Tahapan selanjutnya adalah para Mitra Penyedia Jasa (Service Providers) yang telah dilatih akan mengadakan pelatihan step-down kepada para penerima manfaat di beberapa daerah di Indonesia, seperti Jawa, Bali, Kalimantan, NTT, Sulawesi, Maluku, Papua, dan daerah lainnya.
Modul yang digunakan dalam pelatihan ini merupakan modul yang dikembangkan oleh INCREASE dan PUPUK. Modul dibuat menjadi empat modul yang bisa disesuaikan dengan target penerima manfaat, seperti target peserta umum, perempuan, kaum muda, disabilitas dan populasi kunci. Dalam pelatihan ini juga diperkenalkan platform ruanginklusif.id yang bisa digunakan untuk pembelajaran asynchronous sebagai bagian pembelajaran mandiri para penerima manfaat untuk optimalisasi dampak dari pelatihan.
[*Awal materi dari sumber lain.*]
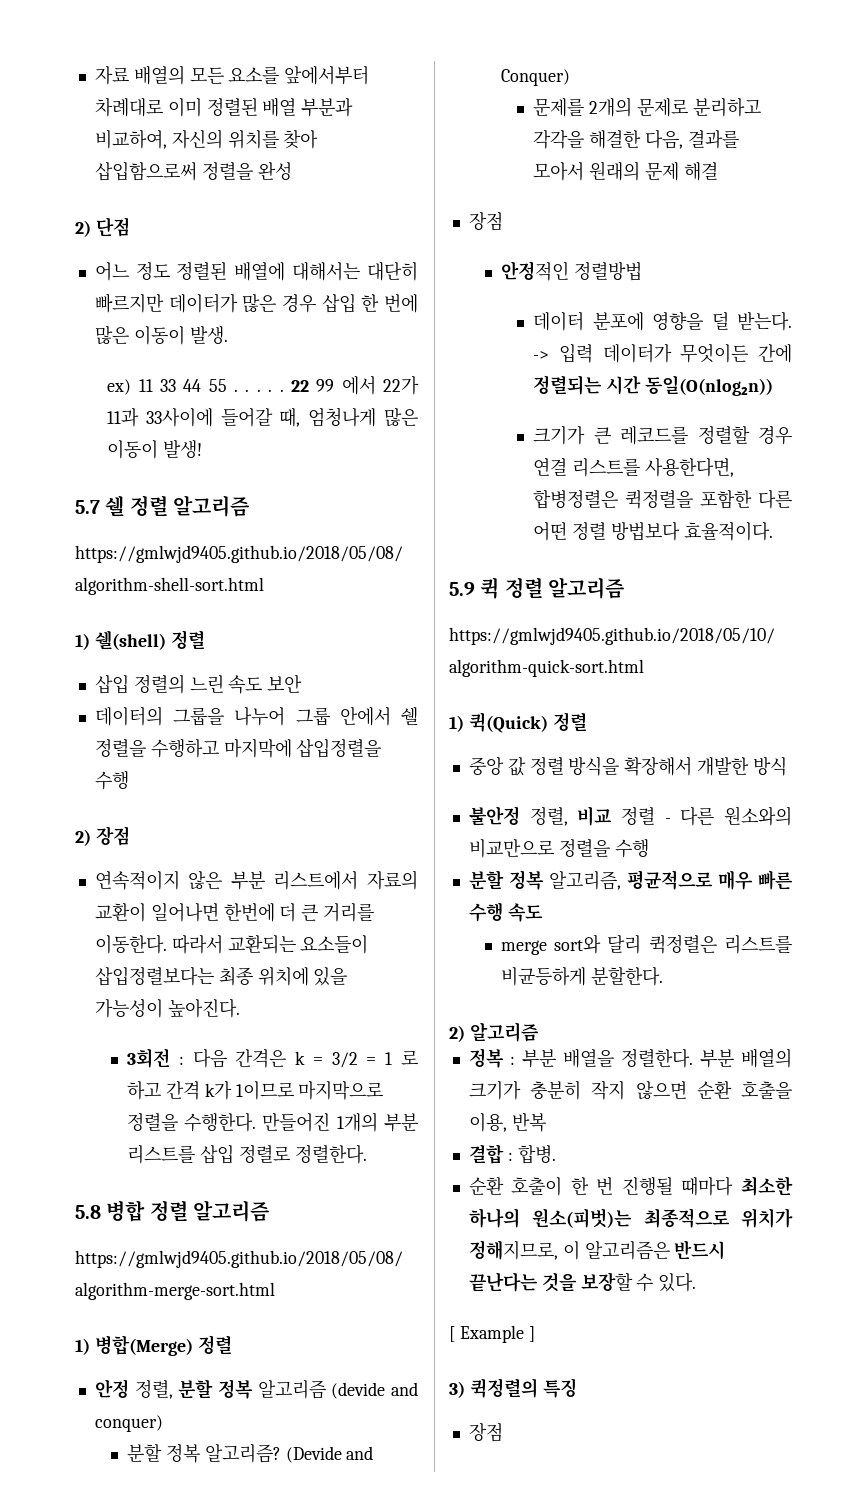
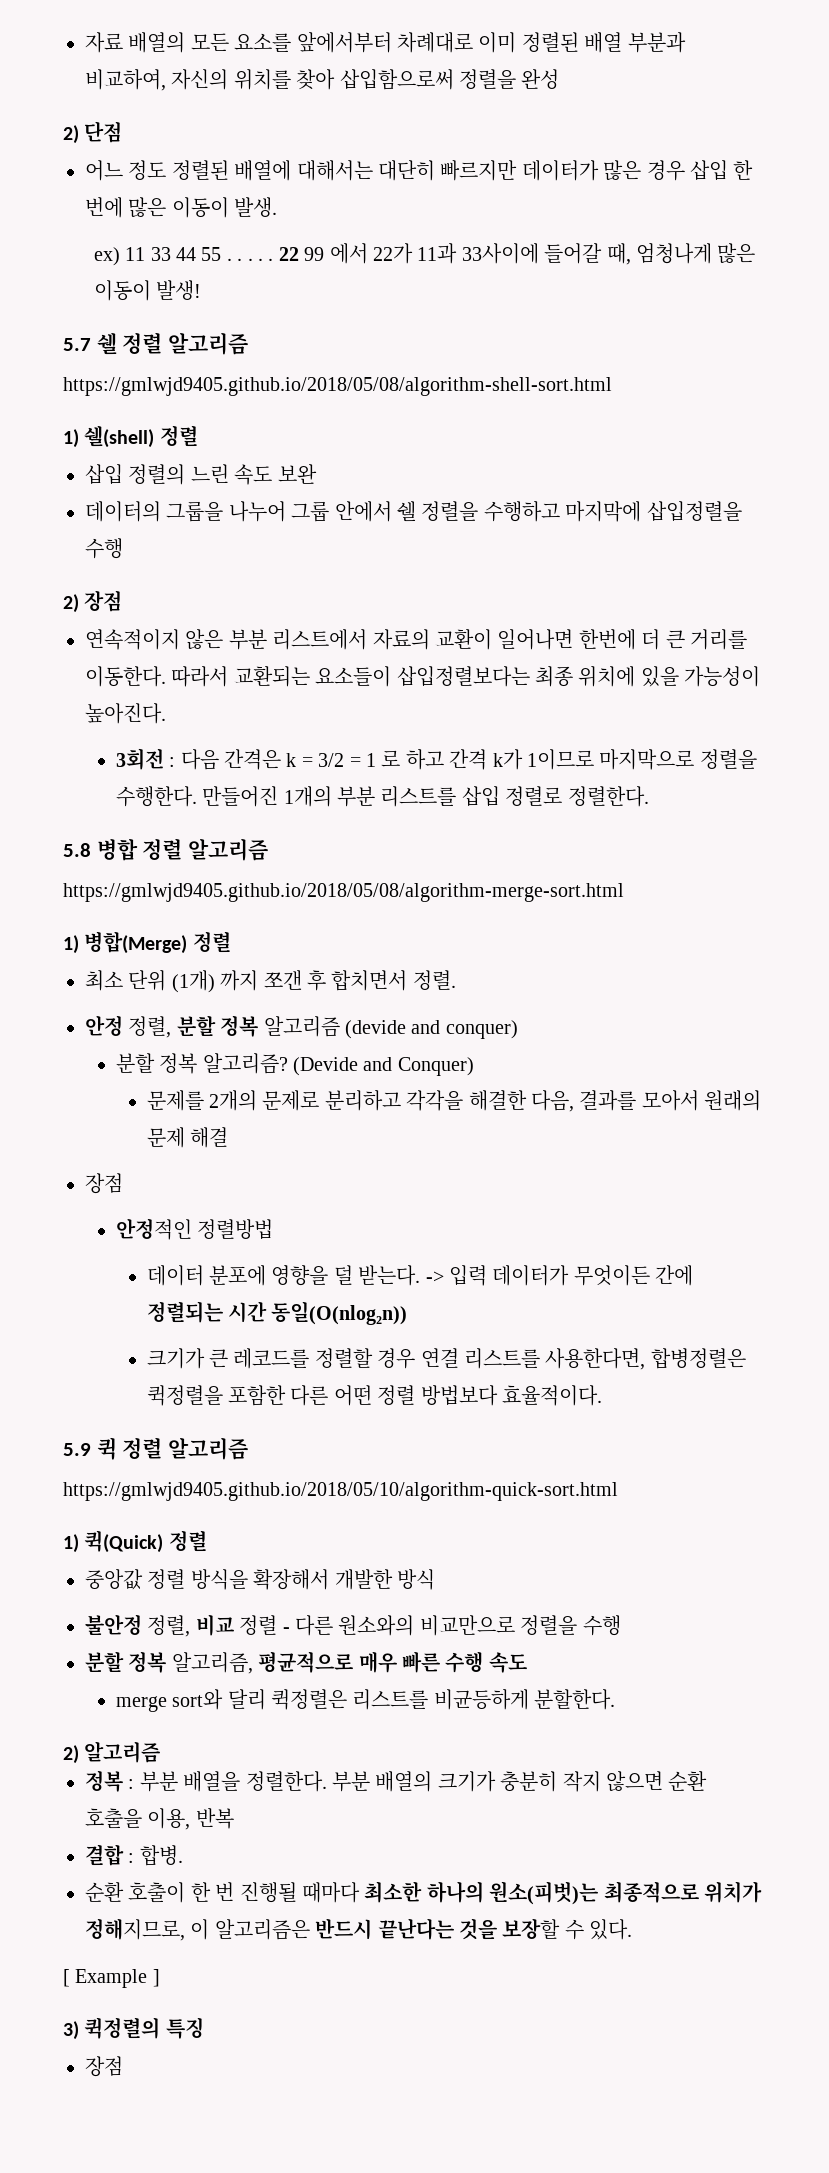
- 삽입 정렬의 느린 속도 보안
+ 삽입 정렬의 느린 속도 보완
+ 최소 단위 (1개) 까지 쪼갠 후 합치면서 정렬.
- 중앙 값 정렬 방식을 확장해서 개발한 방식
+ 중앙값 정렬 방식을 확장해서 개발한 방식

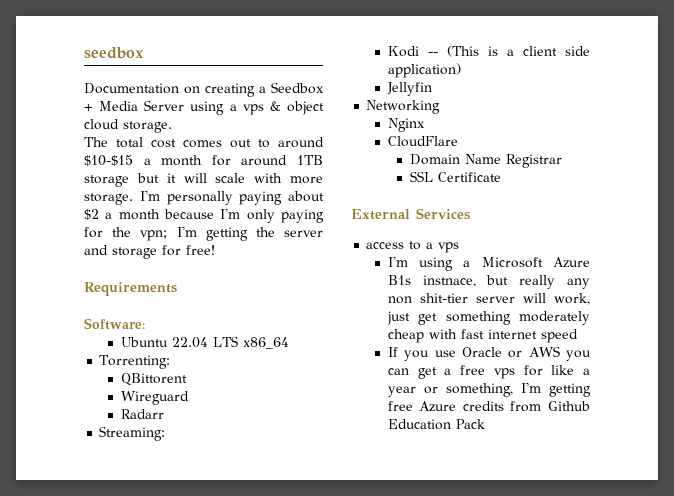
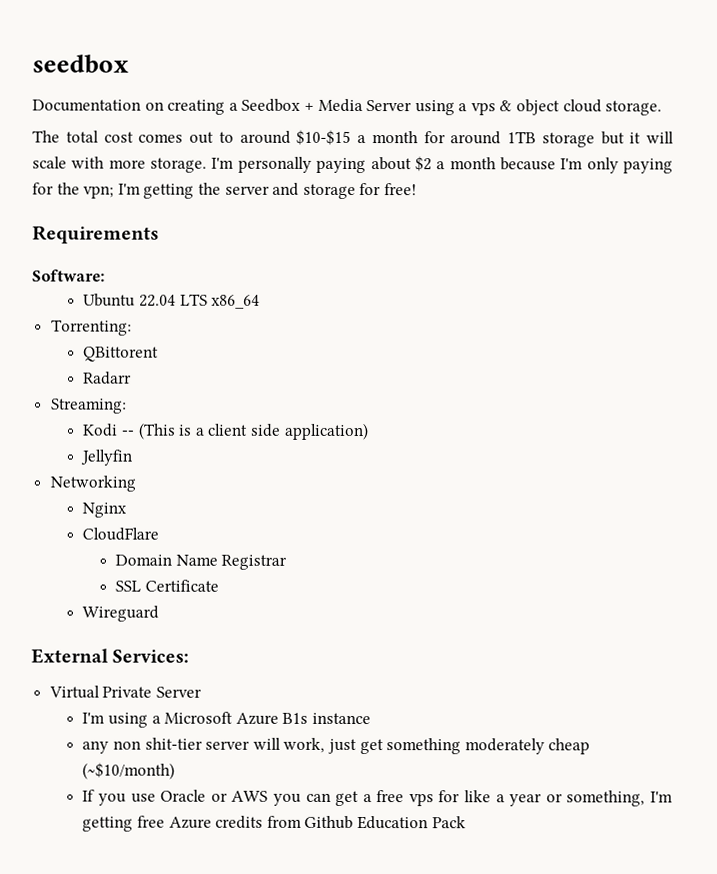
- Wireguard
+ Wireguard
- External Services
- access to a vps
+ External Services:
+ Virtual Private Server
- I'm using a Microsoft Azure B1s instnace, but really any non shit-tier server will work, just get something moderately cheap with fast internet speed
+ I'm using a Microsoft Azure B1s instance
+ any non shit-tier server will work, just get something moderately cheap (~$10/month)

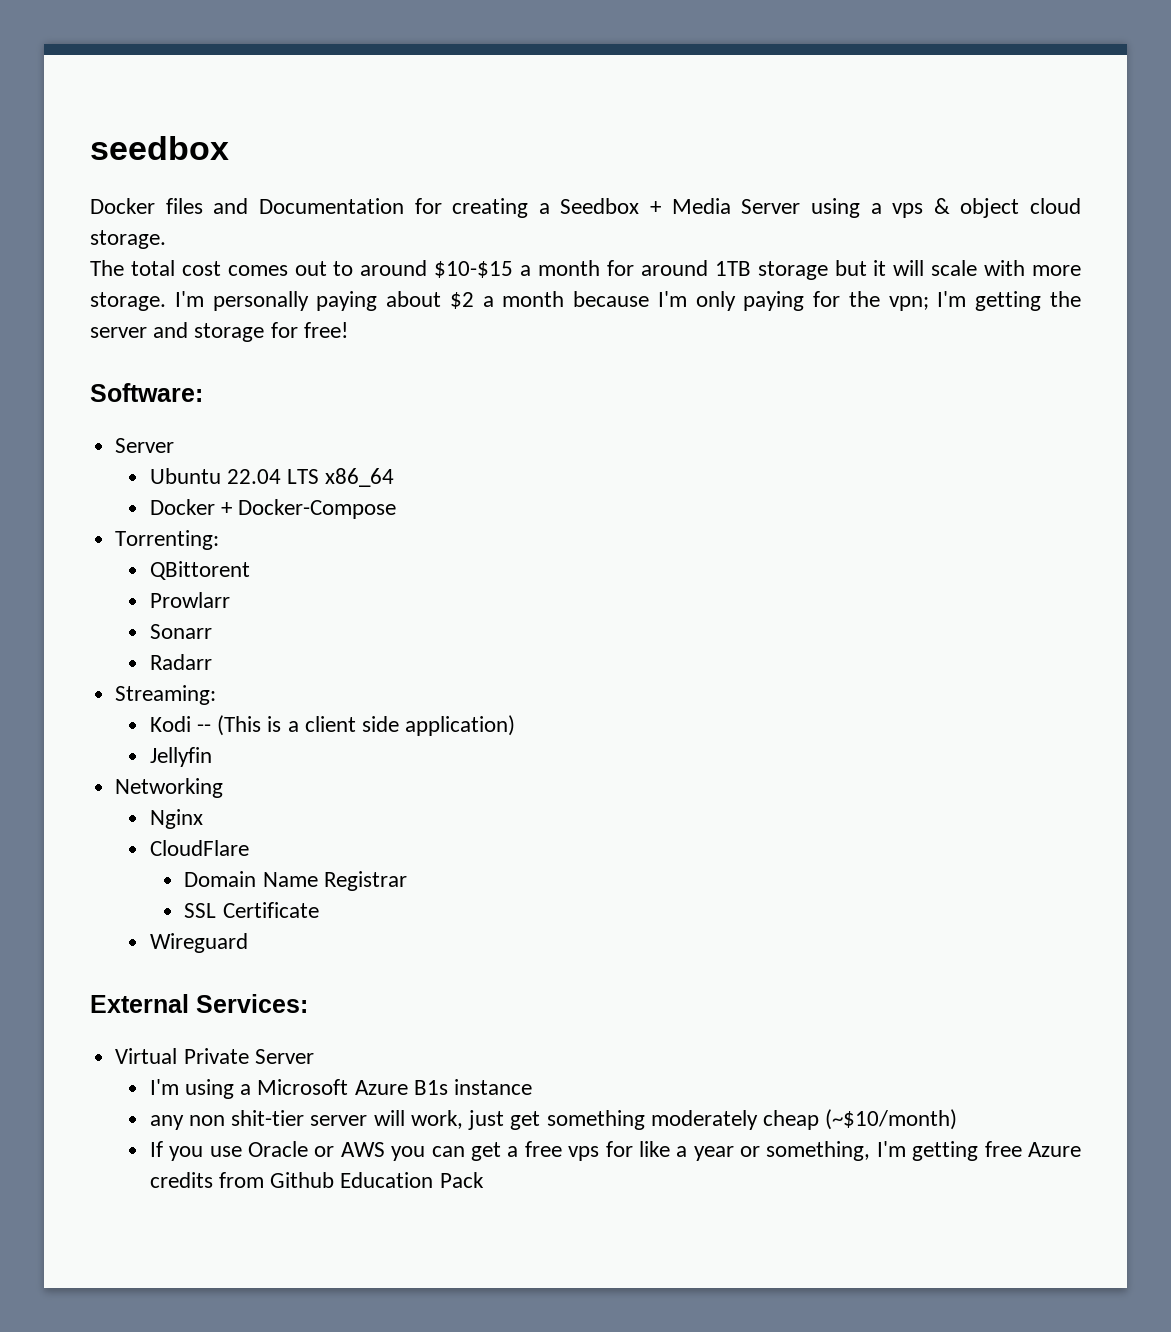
- Documentation on creating a Seedbox + Media Server using a vps & object cloud storage.
+ Docker files and Documentation for creating a Seedbox + Media Server using a vps & object cloud storage.
- Requirements
  Software:
+ Server
+ Docker + Docker-Compose
+ Prowlarr
+ Sonarr

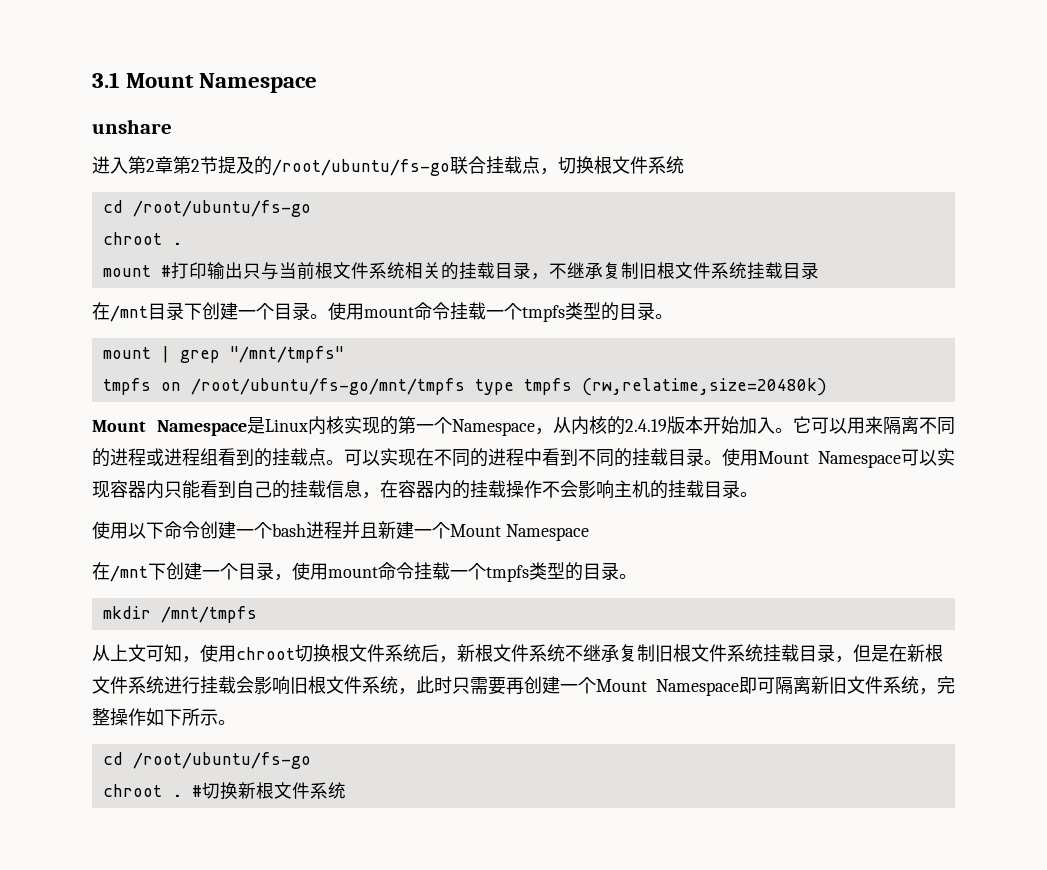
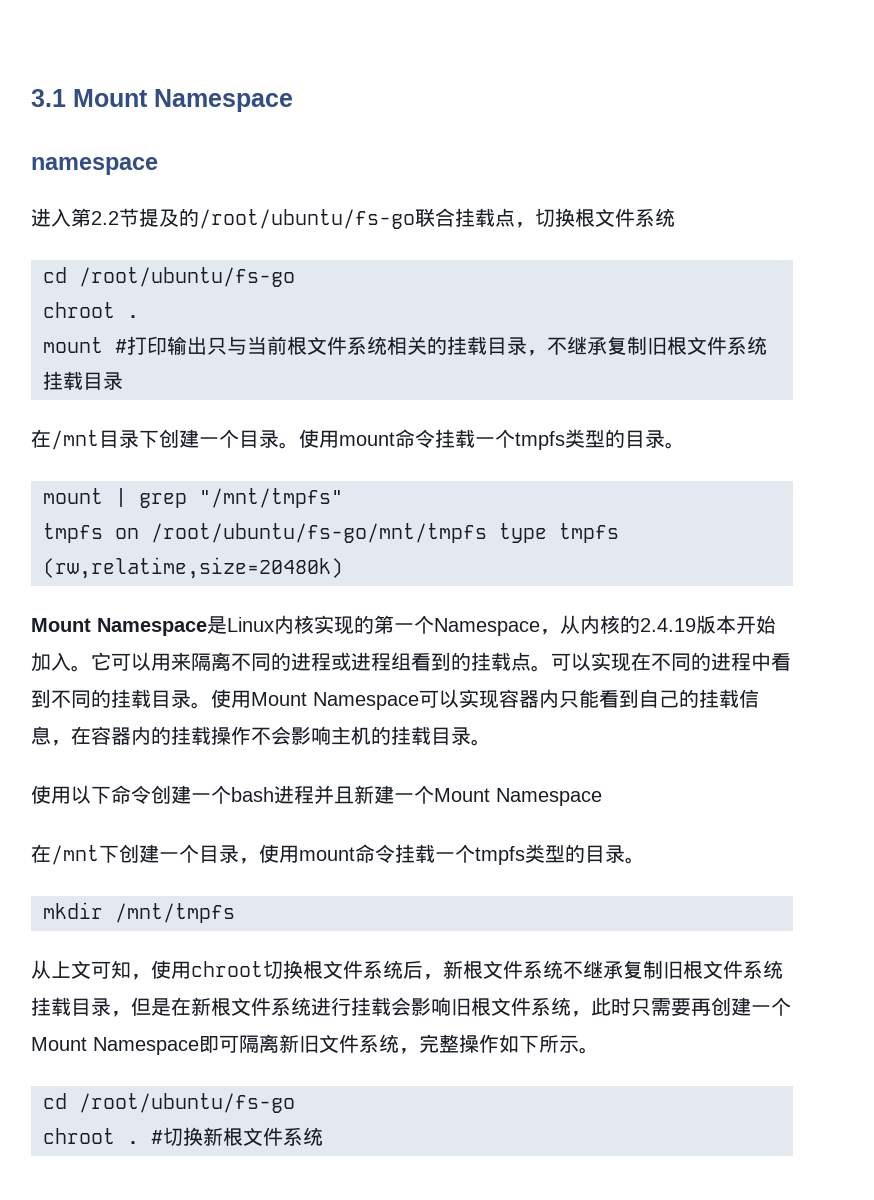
- unshare
+ namespace
- 进入第2章第2节提及的/root/ubuntu/fs-go联合挂载点，切换根文件系统
+ 进入第2.2节提及的/root/ubuntu/fs-go联合挂载点，切换根文件系统

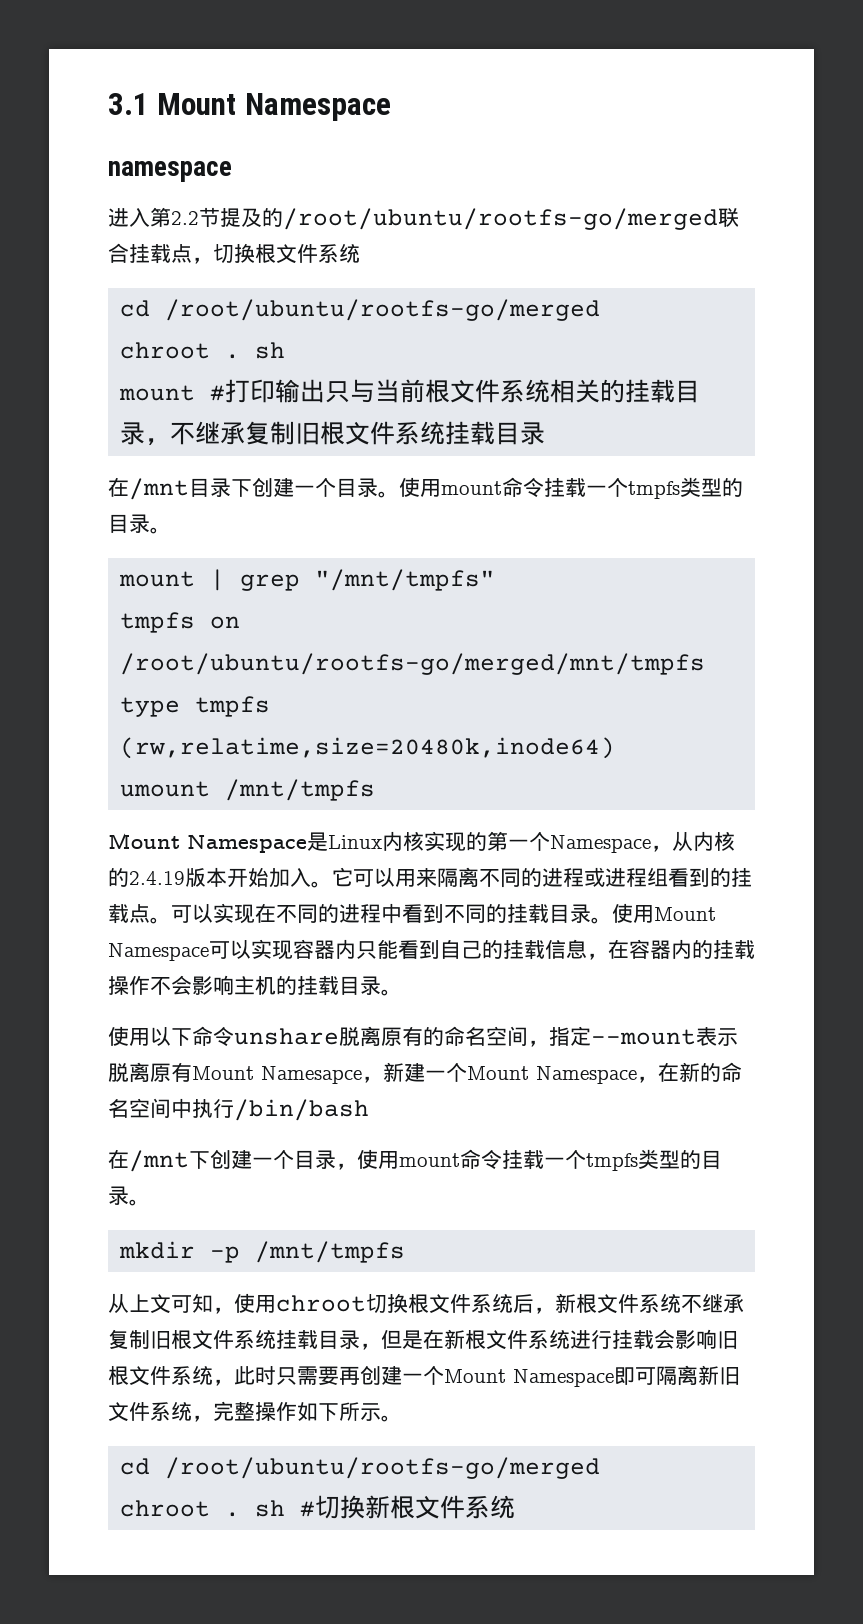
- 进入第2.2节提及的/root/ubuntu/fs-go联合挂载点，切换根文件系统
- cd /root/ubuntu/fs-go
- chroot .
+ 进入第2.2节提及的/root/ubuntu/rootfs-go/merged联合挂载点，切换根文件系统
+ cd /root/ubuntu/rootfs-go/merged
+ chroot . sh
- tmpfs on /root/ubuntu/fs-go/mnt/tmpfs type tmpfs (rw,relatime,size=20480k)
+ tmpfs on /root/ubuntu/rootfs-go/merged/mnt/tmpfs type tmpfs (rw,relatime,size=20480k,inode64)
+ umount /mnt/tmpfs
- 使用以下命令创建一个bash进程并且新建一个Mount Namespace
+ 使用以下命令unshare脱离原有的命名空间，指定--mount表示脱离原有Mount Namesapce，新建一个Mount Namespace，在新的命名空间中执行/bin/bash
- mkdir /mnt/tmpfs
+ mkdir -p /mnt/tmpfs
  从上文可知，使用chroot切换根文件系统后，新根文件系统不继承复制旧根文件系统挂载目录，但是在新根文件系统进行挂载会影响旧根文件系统，此时只需要再创建一个Mount Namespace即可隔离新旧文件系统，完整操作如下所示。
- cd /root/ubuntu/fs-go
- chroot . #切换新根文件系统
+ cd /root/ubuntu/rootfs-go/merged
+ chroot . sh #切换新根文件系统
(Sebagian disadur dari kerangka acuan kerja – UNDP)
Penulis: Jimmy Febriyadi
Jimmy Febriyadi adalah salah satu pendiri INCREASE | Inclusive Creative Social Enterprise dan DEC | Disability Empowerment Centre – Mitra Sejahtera. Selama lebih dari 13 tahun terlibat dalam program pemberdayaan kelompok marginal dan rentan, terutama penyandang disabilitas, perempuan, pemuda, masyarakat adat dan pesisir.